Le autorità locali hanno emesso decreti discriminatori, come ordini esecutivi, a partire dal 2001 in tre reggenze: Indramayu e Tasikmalaya nella provincia di West Java e Tanah Datar nella West Sumatra. Tali normative locali restrittive sono apparse e si sono diffuse rapidamente negli ultimi due decenni, costringendo milioni di ragazze e donne in Indonesia a iniziare a indossare il jilbab, o hijab, il copricapo femminile che copre i capelli, il collo e il petto. Di solito è richiesto in combinazione con una gonna lunga e una camicia a maniche lunghe.
I funzionari che hanno emesso i decreti sostengono che il jilbab è obbligatorio per le donne musulmane per coprire le parti intime del corpo, che i funzionari ritengono includano i capelli, le braccia e le gambe, ma a volte anche la forma del corpo della donna. Donne e ragazze devono affrontare pressioni sociali e minacce di possibili sanzioni se non rispettano le normative.

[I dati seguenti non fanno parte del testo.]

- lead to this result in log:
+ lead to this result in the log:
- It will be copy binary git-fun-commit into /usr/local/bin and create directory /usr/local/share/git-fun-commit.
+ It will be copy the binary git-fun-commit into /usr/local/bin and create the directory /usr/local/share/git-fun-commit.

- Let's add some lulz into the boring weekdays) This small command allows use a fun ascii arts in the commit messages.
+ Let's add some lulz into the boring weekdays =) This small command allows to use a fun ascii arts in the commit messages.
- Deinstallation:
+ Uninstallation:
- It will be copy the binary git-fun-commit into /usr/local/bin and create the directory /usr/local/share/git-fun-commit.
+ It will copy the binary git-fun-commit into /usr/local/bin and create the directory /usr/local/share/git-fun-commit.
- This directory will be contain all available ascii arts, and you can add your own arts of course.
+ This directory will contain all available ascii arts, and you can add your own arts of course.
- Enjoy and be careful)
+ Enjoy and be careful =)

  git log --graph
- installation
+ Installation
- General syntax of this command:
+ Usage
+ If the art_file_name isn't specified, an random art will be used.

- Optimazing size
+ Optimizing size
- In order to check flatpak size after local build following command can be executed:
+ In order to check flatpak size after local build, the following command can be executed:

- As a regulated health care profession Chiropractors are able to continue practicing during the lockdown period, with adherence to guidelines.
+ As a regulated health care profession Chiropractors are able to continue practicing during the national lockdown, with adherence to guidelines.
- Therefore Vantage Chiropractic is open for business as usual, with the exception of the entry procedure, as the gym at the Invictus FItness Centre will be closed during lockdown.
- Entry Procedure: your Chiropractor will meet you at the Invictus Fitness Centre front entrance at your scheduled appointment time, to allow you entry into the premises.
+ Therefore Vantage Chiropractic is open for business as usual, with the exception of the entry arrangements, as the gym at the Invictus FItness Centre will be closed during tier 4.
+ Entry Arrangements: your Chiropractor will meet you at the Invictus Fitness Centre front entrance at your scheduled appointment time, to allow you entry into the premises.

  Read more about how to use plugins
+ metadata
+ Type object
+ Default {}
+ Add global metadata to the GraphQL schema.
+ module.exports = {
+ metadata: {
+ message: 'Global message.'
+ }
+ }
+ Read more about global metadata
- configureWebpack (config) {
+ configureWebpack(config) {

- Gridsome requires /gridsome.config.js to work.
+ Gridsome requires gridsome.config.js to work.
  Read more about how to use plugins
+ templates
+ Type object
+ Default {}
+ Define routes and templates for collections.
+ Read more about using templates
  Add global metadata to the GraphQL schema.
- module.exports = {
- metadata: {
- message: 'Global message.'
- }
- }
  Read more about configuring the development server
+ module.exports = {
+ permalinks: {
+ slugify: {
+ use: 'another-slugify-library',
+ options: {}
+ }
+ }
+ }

Human Rights Watch ha intervistato più di cento donne che hanno subito abusi e restrizioni a lungo termine per essersi rifiutate di indossare il jilbab. Human Rights Watch ha raccolto il testo dei regolamenti e li ha inclusi come allegato a un rapporto del 2021. Le autorità della provincia del Sulawesi meridionale hanno adottato l’ultimo decreto nell’agosto 2021. Il rapporto del 2021 ha documentato il diffuso bullismo su ragazze e donne per costringerle a indossare il jilbab, nonché il profondo disagio psicologico che il bullismo può causare. In almeno ventiquattro delle trentaquattro province del paese, le ragazze che non si sono conformate sono state costrette ad abbandonare la scuola o si sono ritirate sotto pressione, mentre alcune funzionarie donne, tra cui insegnanti, dottori, dirigenti scolastici e docenti universitari, hanno perso il lavoro o si sono sentite obbligate a dimettersi. Il bullismo e l’intimidazione per indossare il jilbab avvengono anche sui social media. In due casi Human Rights Watch ha documentato minacce di violenza veicolate tramite Facebook. Le interviste di Human Rights Watch hanno rivelato che messaggi intimidatori e minacciosi sono stati inviati anche su app di messaggistica, come WhatsApp.
Australia
Un ex giornalista televisivo è stato condannato a più di sette anni di carcere per guida colposa, dopo aver causato la morte di un suo amico in un incidente d’auto mentre era ubriaco guidando quasi al doppio del limite di velocità. Trent Evans, quarantacinque anni, si è asciugato le lacrime quando oggi è stato condannato a sette anni e dieci mesi dal tribunale della contea di Melbourne. Potrà richiedere la libertà condizionale dopo aver scontato cinque anni e due mesi. Evans in precedenza si era dichiarato colpevole di guida pericolosa che ha causato la morte, dopo aver perso il controllo di una Mercedes appartenente al suo amico, Rex Willox, il 27 febbraio 2021.